What to work on
Give again, word for word, the lines below that run from the line with "recently worked with" through the line with "none -> <a>Read". Drop the pictures.

Records for the task
++++++++++

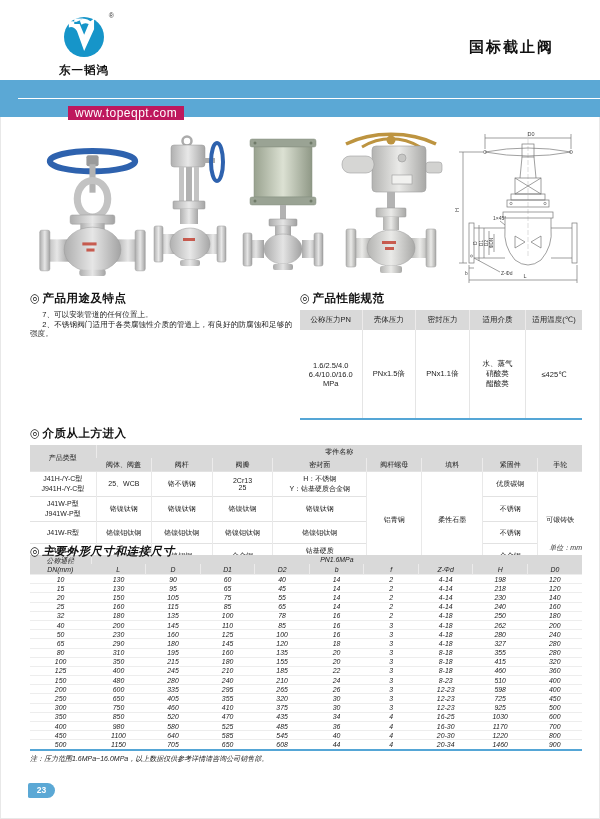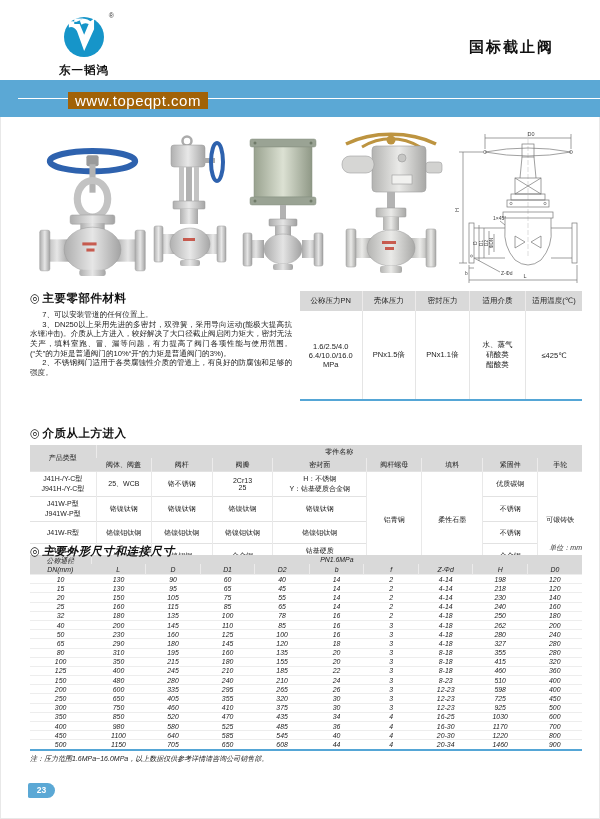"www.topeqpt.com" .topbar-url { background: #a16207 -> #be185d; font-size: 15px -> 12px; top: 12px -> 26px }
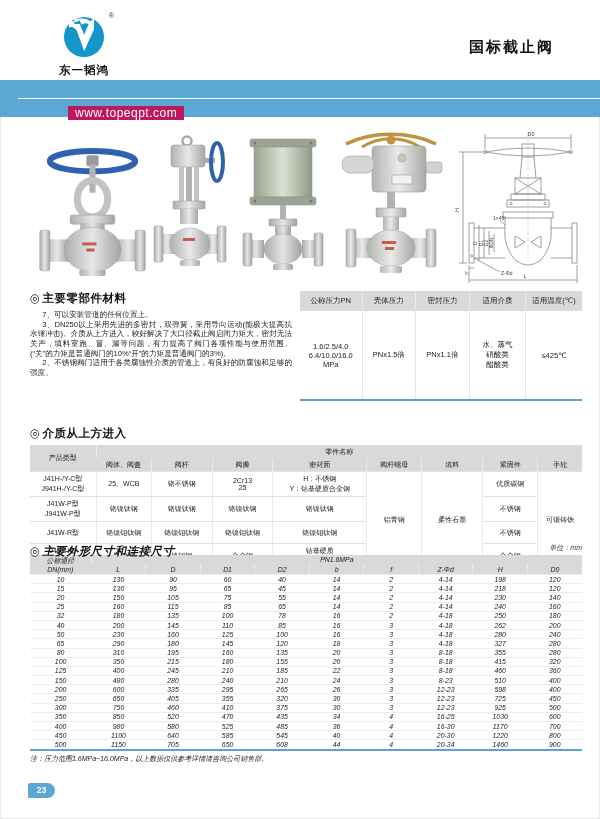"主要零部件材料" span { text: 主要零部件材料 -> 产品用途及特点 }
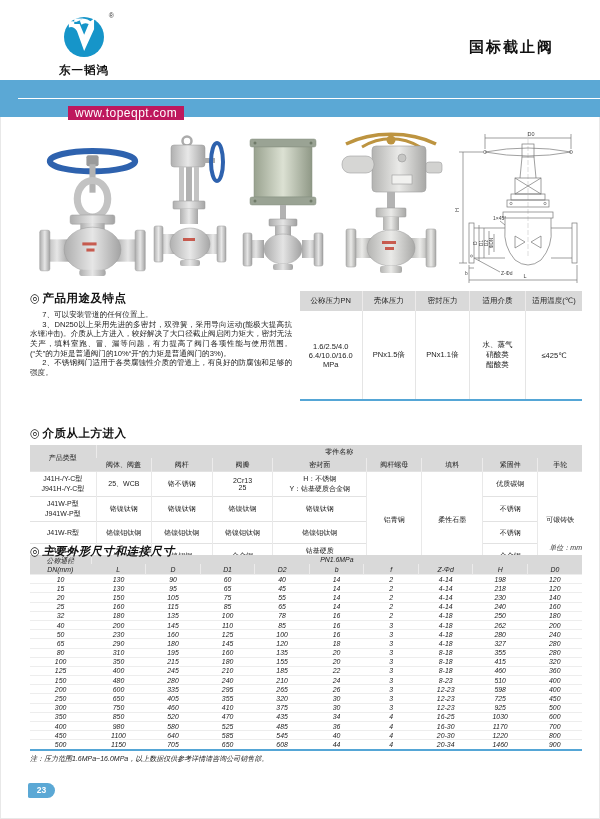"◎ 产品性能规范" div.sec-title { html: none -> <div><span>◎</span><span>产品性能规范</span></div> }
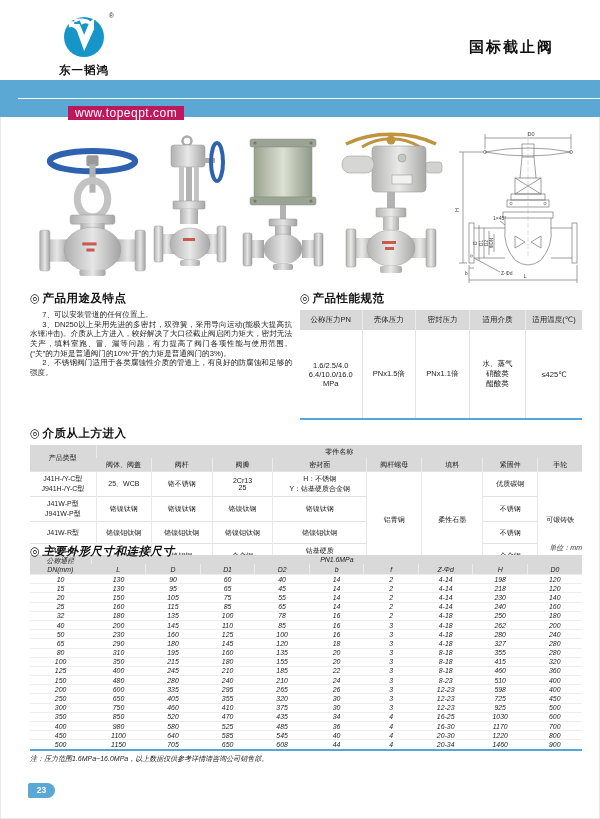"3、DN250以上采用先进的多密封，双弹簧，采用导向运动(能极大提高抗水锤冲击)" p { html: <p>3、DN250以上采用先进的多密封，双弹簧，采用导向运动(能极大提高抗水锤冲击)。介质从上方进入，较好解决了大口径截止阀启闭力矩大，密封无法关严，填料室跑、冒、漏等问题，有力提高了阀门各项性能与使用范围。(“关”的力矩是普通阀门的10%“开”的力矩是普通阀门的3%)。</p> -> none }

++++++++++

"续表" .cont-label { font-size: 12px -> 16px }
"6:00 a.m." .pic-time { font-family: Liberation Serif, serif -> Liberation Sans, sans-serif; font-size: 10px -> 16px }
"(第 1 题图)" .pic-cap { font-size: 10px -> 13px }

++++++++++

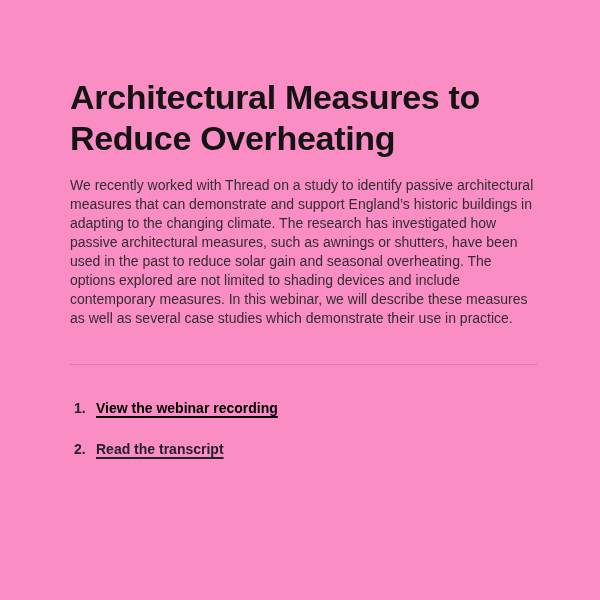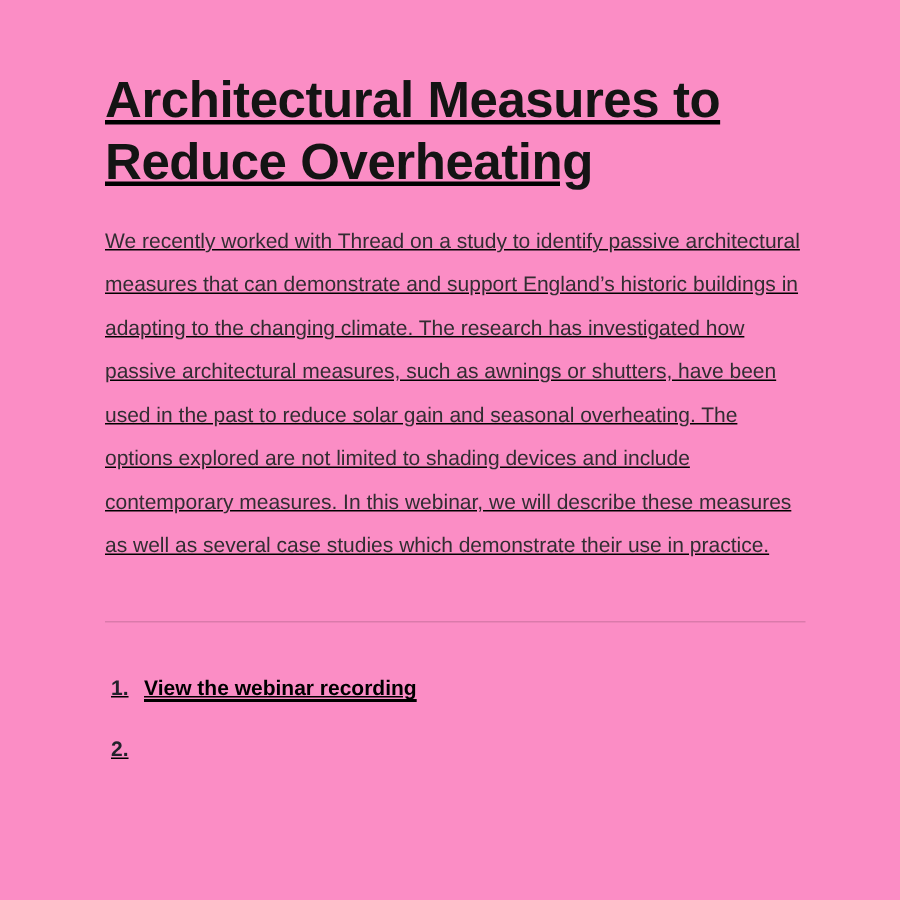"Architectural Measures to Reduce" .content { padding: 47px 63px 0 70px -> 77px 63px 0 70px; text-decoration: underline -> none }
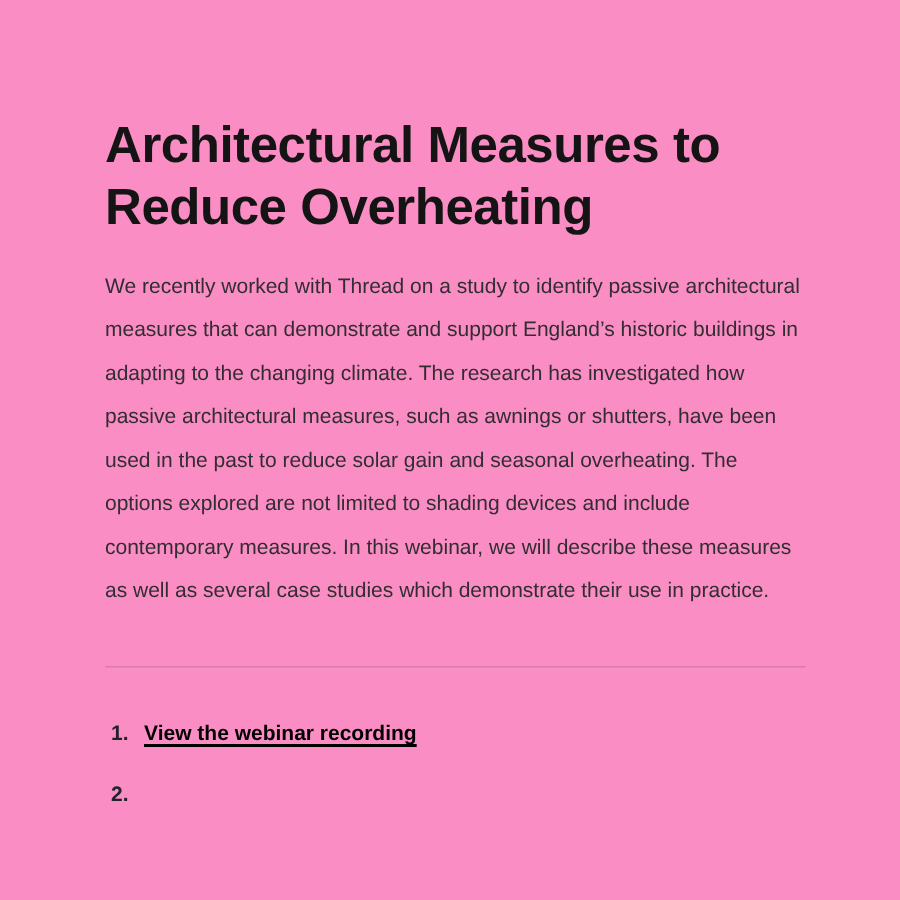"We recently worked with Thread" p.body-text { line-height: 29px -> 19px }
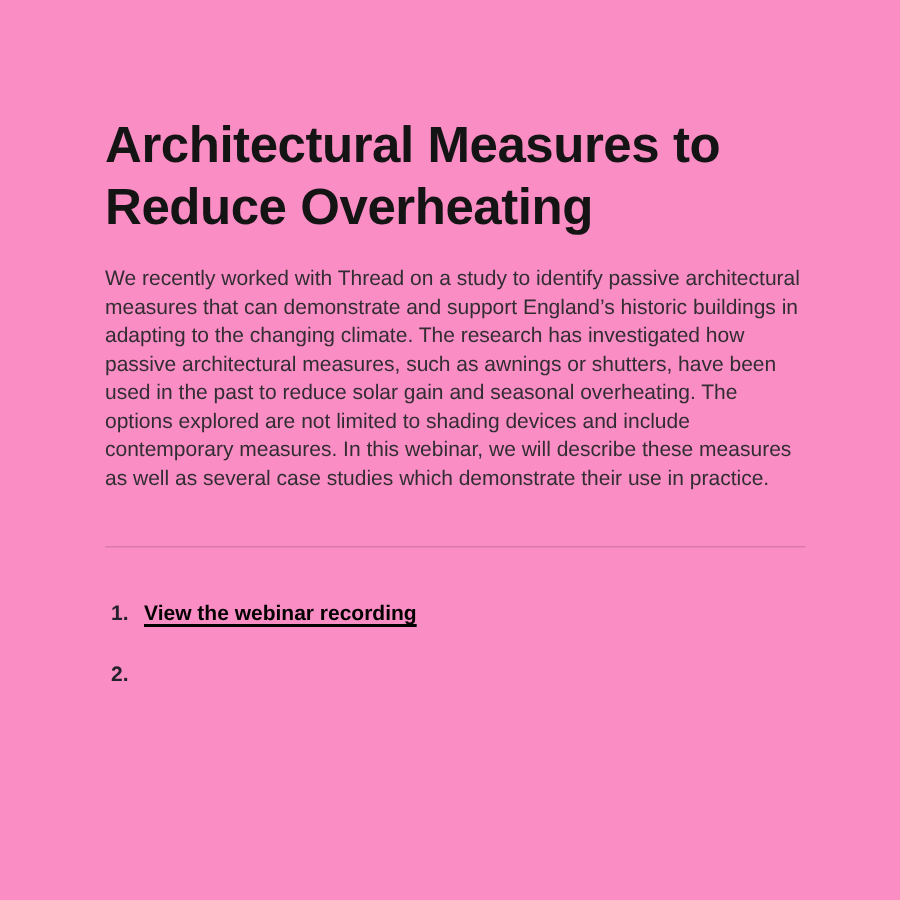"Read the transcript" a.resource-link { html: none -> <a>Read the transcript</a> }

++++++++++

Reply to the task
"We recently worked with Thread" p.body-text { line-height: 29px -> 19px }
"Read the transcript" a.resource-link { html: none -> <a>Read the transcript</a> }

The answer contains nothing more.